• PROBLEM
Write out nothing except the lines of the entries below, from the first through the one containing "-250,7 +250,7 @@", exactly and without pictures.

User interface change data:
********************
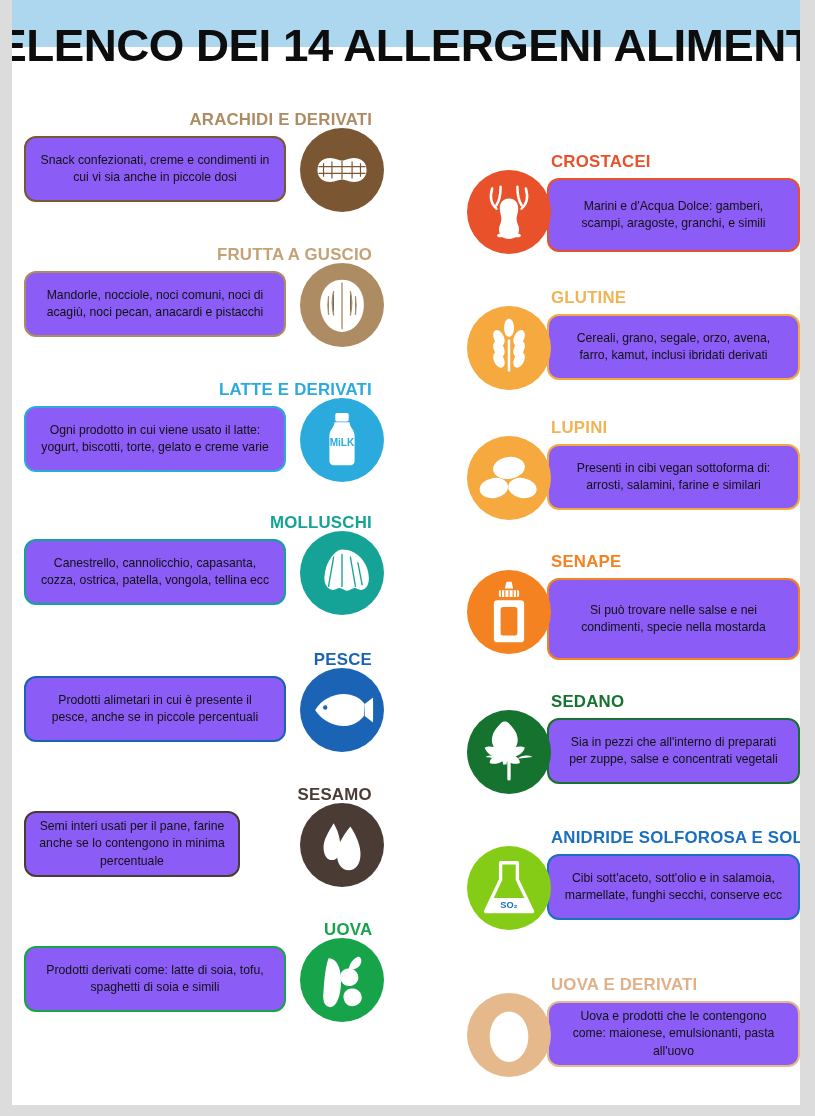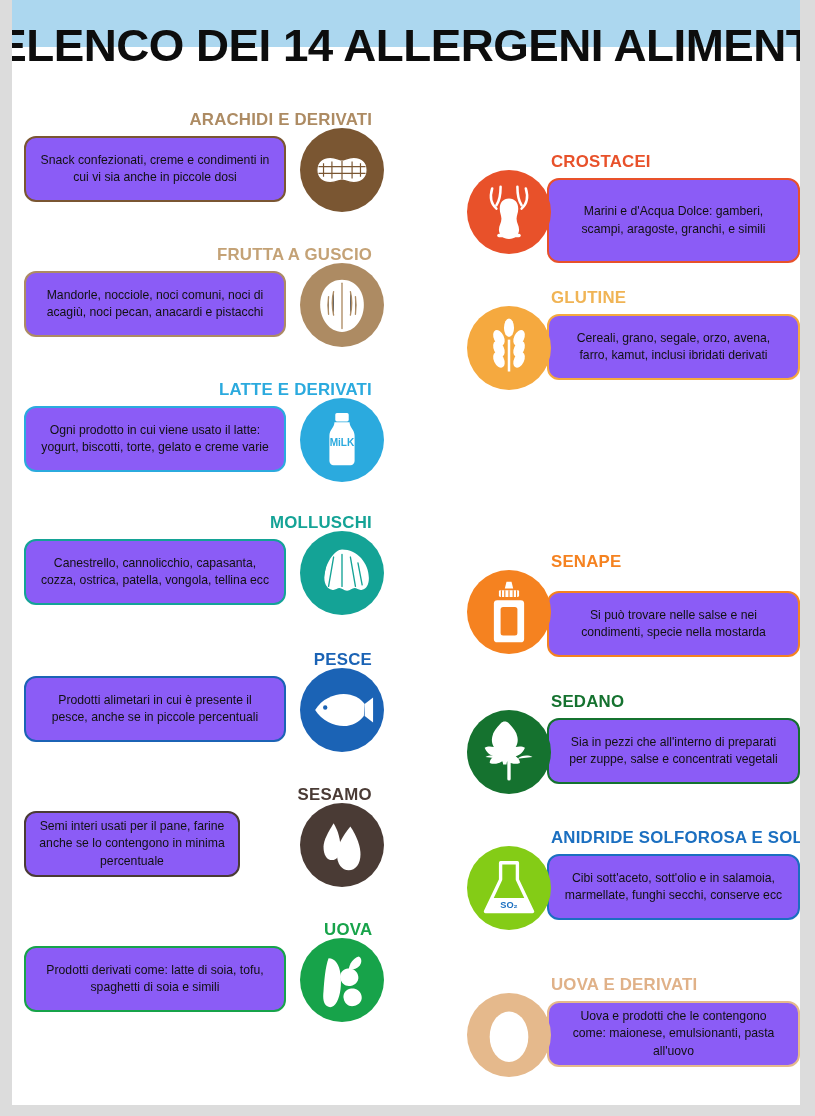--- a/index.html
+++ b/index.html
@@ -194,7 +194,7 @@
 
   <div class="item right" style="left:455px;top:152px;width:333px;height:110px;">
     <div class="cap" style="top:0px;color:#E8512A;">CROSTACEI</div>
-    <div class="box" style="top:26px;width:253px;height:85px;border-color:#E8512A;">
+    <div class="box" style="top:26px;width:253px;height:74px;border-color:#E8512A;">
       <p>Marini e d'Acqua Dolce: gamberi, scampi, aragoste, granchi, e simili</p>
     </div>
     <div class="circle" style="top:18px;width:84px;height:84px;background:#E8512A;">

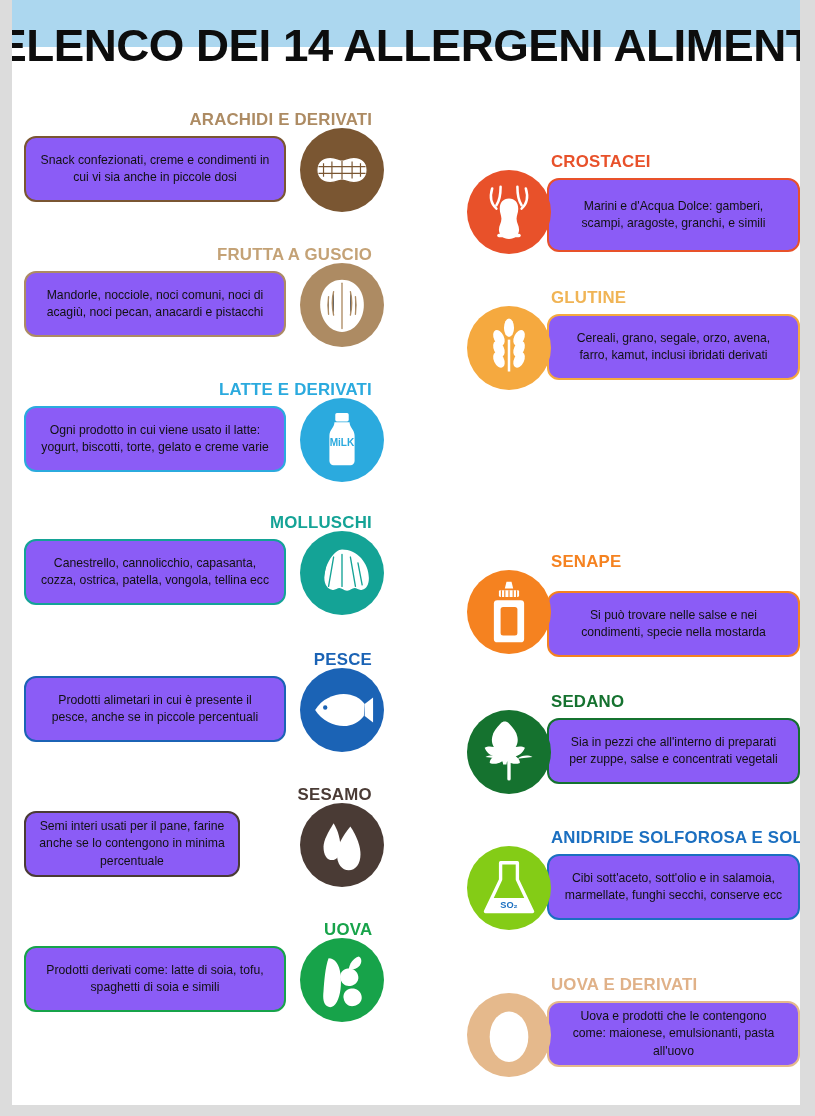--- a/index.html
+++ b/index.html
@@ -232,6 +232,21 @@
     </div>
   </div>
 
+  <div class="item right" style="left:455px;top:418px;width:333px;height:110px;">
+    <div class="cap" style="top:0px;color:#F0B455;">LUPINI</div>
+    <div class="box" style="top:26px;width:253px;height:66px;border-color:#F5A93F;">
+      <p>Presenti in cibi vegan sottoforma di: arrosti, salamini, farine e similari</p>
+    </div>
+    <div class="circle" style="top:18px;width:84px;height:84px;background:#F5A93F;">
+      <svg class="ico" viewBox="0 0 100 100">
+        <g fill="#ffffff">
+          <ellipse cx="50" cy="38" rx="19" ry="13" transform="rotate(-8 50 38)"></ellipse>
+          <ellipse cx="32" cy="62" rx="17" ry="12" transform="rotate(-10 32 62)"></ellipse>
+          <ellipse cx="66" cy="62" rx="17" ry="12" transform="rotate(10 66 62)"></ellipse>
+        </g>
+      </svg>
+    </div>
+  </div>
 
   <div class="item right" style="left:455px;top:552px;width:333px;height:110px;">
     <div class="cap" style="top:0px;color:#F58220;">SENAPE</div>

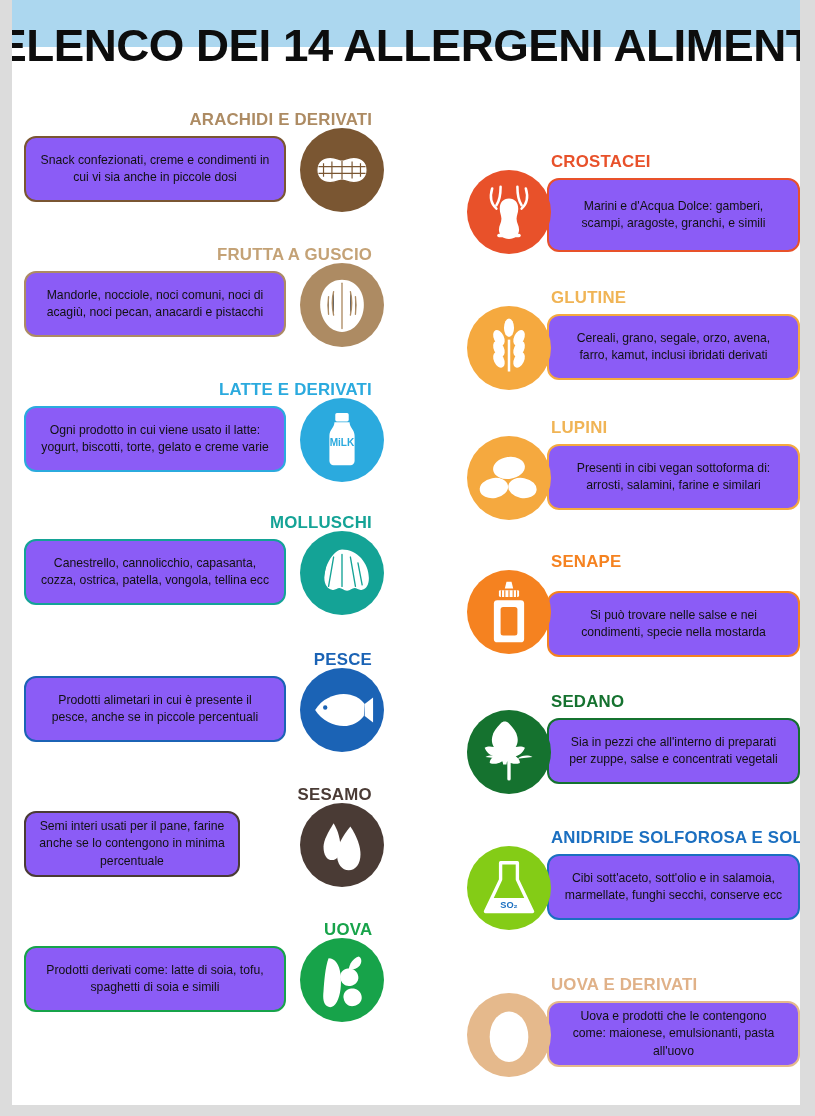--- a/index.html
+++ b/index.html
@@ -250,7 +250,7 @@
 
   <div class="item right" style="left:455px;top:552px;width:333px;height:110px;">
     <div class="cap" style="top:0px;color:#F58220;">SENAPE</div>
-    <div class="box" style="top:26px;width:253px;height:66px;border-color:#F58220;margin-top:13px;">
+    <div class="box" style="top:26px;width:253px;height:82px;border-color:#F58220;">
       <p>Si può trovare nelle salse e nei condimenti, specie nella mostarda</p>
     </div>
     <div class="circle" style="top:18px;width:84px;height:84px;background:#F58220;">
********************
• WORKED SOLUTION
--- a/index.html
+++ b/index.html
@@ -194,7 +194,7 @@
 
   <div class="item right" style="left:455px;top:152px;width:333px;height:110px;">
     <div class="cap" style="top:0px;color:#E8512A;">CROSTACEI</div>
-    <div class="box" style="top:26px;width:253px;height:85px;border-color:#E8512A;">
+    <div class="box" style="top:26px;width:253px;height:74px;border-color:#E8512A;">
       <p>Marini e d'Acqua Dolce: gamberi, scampi, aragoste, granchi, e simili</p>
     </div>
     <div class="circle" style="top:18px;width:84px;height:84px;background:#E8512A;">

--- a/index.html
+++ b/index.html
@@ -232,6 +232,21 @@
     </div>
   </div>
 
+  <div class="item right" style="left:455px;top:418px;width:333px;height:110px;">
+    <div class="cap" style="top:0px;color:#F0B455;">LUPINI</div>
+    <div class="box" style="top:26px;width:253px;height:66px;border-color:#F5A93F;">
+      <p>Presenti in cibi vegan sottoforma di: arrosti, salamini, farine e similari</p>
+    </div>
+    <div class="circle" style="top:18px;width:84px;height:84px;background:#F5A93F;">
+      <svg class="ico" viewBox="0 0 100 100">
+        <g fill="#ffffff">
+          <ellipse cx="50" cy="38" rx="19" ry="13" transform="rotate(-8 50 38)"></ellipse>
+          <ellipse cx="32" cy="62" rx="17" ry="12" transform="rotate(-10 32 62)"></ellipse>
+          <ellipse cx="66" cy="62" rx="17" ry="12" transform="rotate(10 66 62)"></ellipse>
+        </g>
+      </svg>
+    </div>
+  </div>
 
   <div class="item right" style="left:455px;top:552px;width:333px;height:110px;">
     <div class="cap" style="top:0px;color:#F58220;">SENAPE</div>

--- a/index.html
+++ b/index.html
@@ -250,7 +250,7 @@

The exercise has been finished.